[edit]
What do LLMs value? An evaluation framework for revealing subjective trade-offs in assessment of glycemic control
Proceedings of the Fifth Machine Learning for Health Symposium, PMLR 297:136-151, 2026.
Abstract
Clinical decisions often require balancing conflicting priorities rather than simply selecting a single “correct” answer. We present an evaluation framework that probes the value judgments embedded in large language models ({LLM}s) by testing how they assess quality of glycemic control from continuous glucose monitoring ({CGM}) data. Using synthetic type 1 diabetes profiles, we asked five commercial {LLM}s to perform pairwise comparisons of {CGM} summary statistics and derived a percentile ranking for each profile.
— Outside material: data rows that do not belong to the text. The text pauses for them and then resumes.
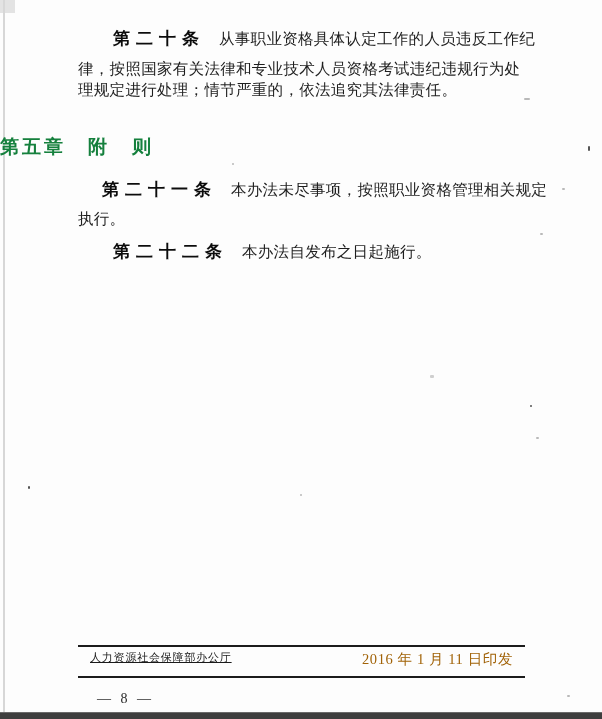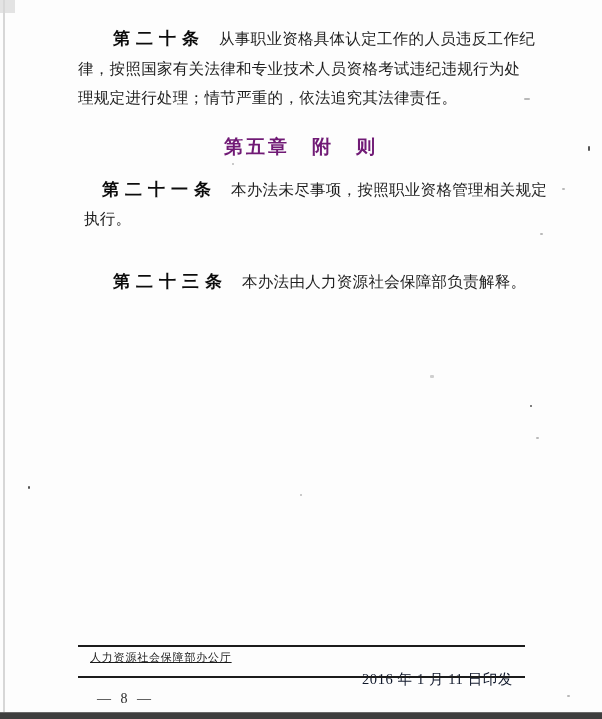--- a/index.html
+++ b/index.html
@@ -117,7 +117,7 @@
     <span class="term">第二十条</span><span>从事职业资格具体认定工作的人员违反工作纪</span>
   </div>
   <div class="tline" style="left:78px; top:59px;text-align:right;">律，按照国家有关法律和专业技术人员资格考试违纪违规行为处</div>
-  <div class="tline" style="left:78px; top:88px;">理规定进行处理；情节严重的，依法追究其法律责任。</div>
+  <div class="tline" style="left:78px; top:80px;">理规定进行处理；情节严重的，依法追究其法律责任。</div>
 
   <div class="chapter-heading" style="top:134px;">第五章　附　则</div>
 

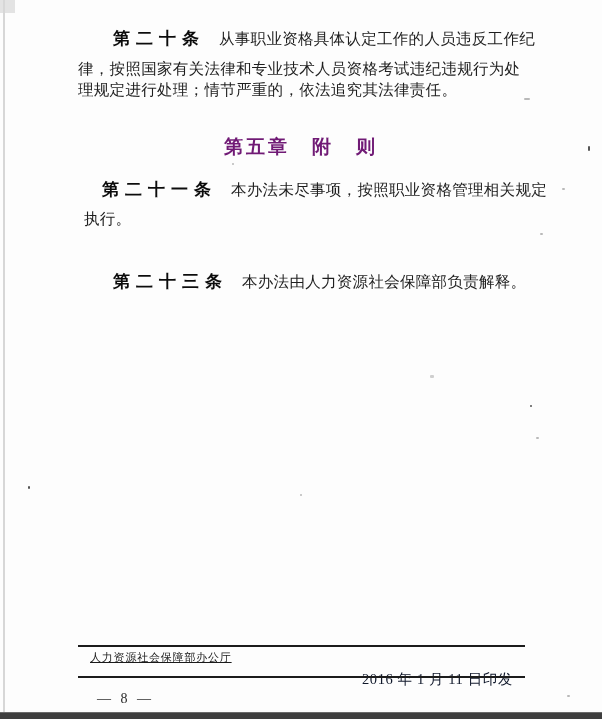--- a/index.html
+++ b/index.html
@@ -64,12 +64,11 @@
   .chapter-heading {
     position: absolute;
     left: 0; right: 0;
-    text-align: center;
     font-family: Liberation Serif, serif;
     font-weight: bold;
     font-size: 19px;
     letter-spacing: 3px;
-    color: #701a75;
+    color: #15803d;
   }
   
   .footer-rule {

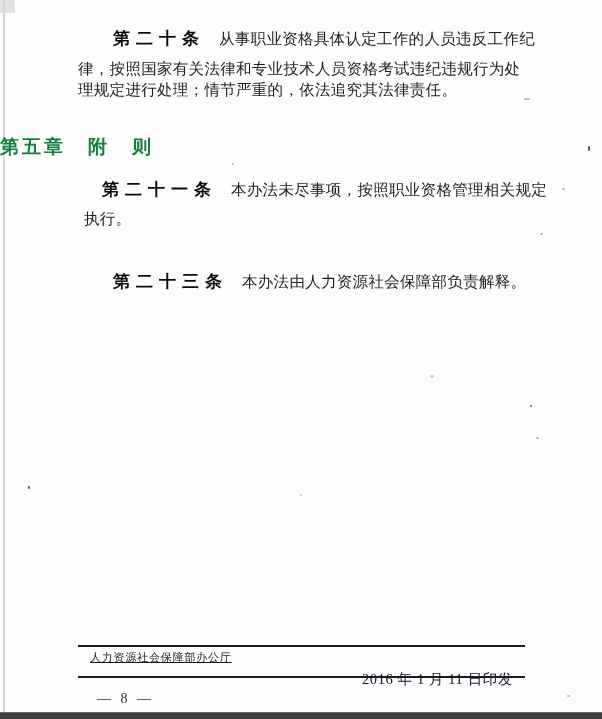--- a/index.html
+++ b/index.html
@@ -123,7 +123,7 @@
   <div class="tline" style="left:102px; top:180px;">
     <span class="term">第二十一条</span><span>本办法未尽事项，按照职业资格管理相关规定</span>
   </div>
-  <div class="tline" style="left:84px; top:209px;">执行。</div>
+  <div class="tline" style="left:78px; top:209px;">执行。</div>
 
 
   <div class="tline" style="left:113px; top:272px;">

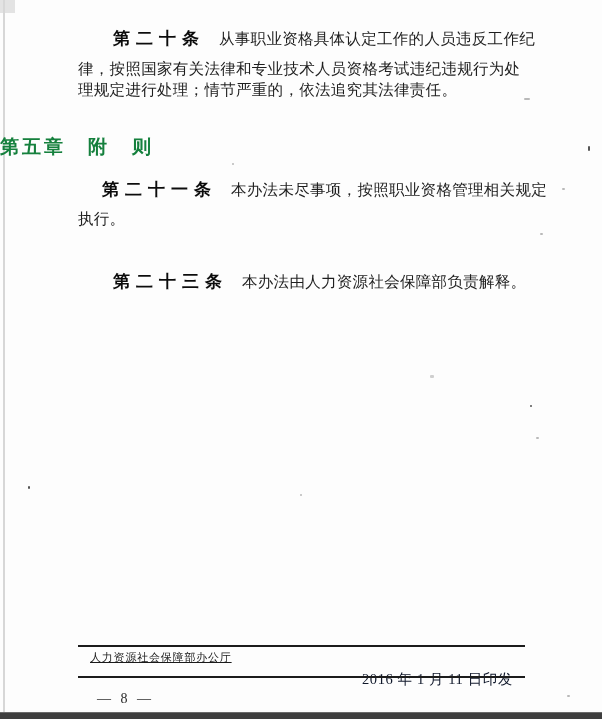--- a/index.html
+++ b/index.html
@@ -125,6 +125,9 @@
   </div>
   <div class="tline" style="left:78px; top:209px;">执行。</div>
 
+  <div class="tline" style="left:113px; top:242px;">
+    <span class="term">第二十二条</span><span>本办法自发布之日起施行。</span>
+  </div>
 
   <div class="tline" style="left:113px; top:272px;">
     <span class="term">第二十三条</span><span>本办法由人力资源社会保障部负责解释。</span>

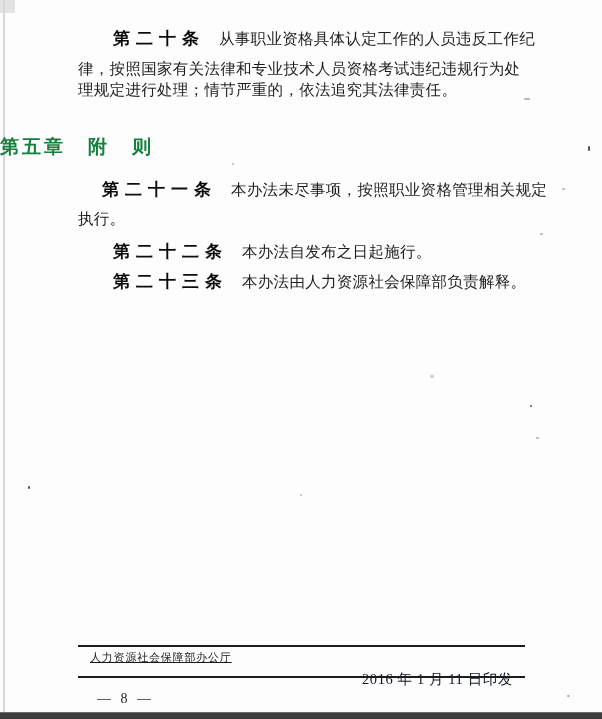--- a/index.html
+++ b/index.html
@@ -129,9 +129,6 @@
     <span class="term">第二十二条</span><span>本办法自发布之日起施行。</span>
   </div>
 
-  <div class="tline" style="left:113px; top:272px;">
-    <span class="term">第二十三条</span><span>本办法由人力资源社会保障部负责解释。</span>
-  </div>
 
   <div class="speck" style="left:524px; top:98px; width:6px;"></div>
   <div class="speck dark" style="left:588px; top:146px; width:2px; height:5px;"></div>

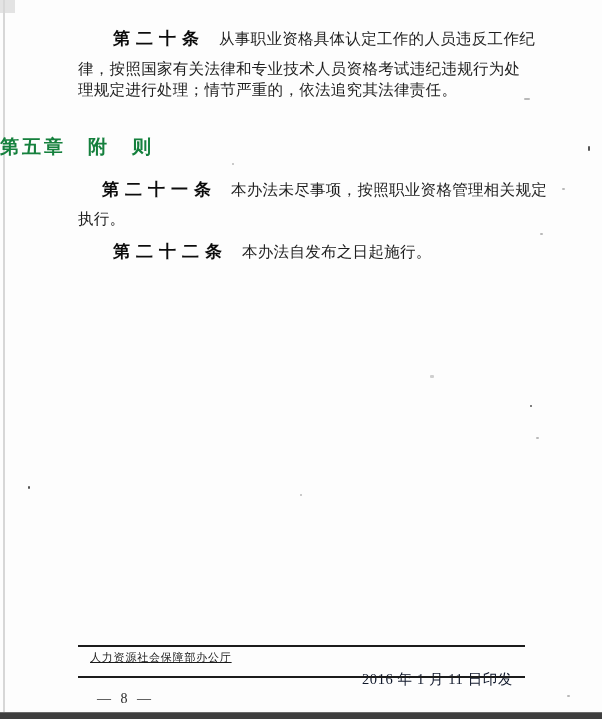--- a/index.html
+++ b/index.html
@@ -89,10 +89,10 @@
   }
   .footer-date {
     position: absolute;
-    right: 89px; top: 670px;
+    right: 89px; top: 650px;
     font-size: 14.5px;
     letter-spacing: 0.6px;
-    color: #0f172a;
+    color: #a16207;
     white-space: nowrap;
   }
   .page-number {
We then quantified alignment with two reference metrics: time in range ({TIR}) and the expert-derived Glycemia Risk Index ({GRI}), which was developed with clinician input regarding preferences across glycemic ranges. Across three insulin therapy modalities, newer models showed stronger correlation with {GRI} than older models, suggesting a generational shift toward expert consensus. However, a perturbation analysis revealed instances of disagreement around the weighting of mild hypoglycemia and mild hyperglycemia relative to the {GRI}. These results demonstrate that high average agreement with clinical metrics can mask clinically meaningful misalignments in how {LLM}s prioritize risks. Our proposed framework reveals how {LLM} outputs reflect competing priorities in clinical contexts.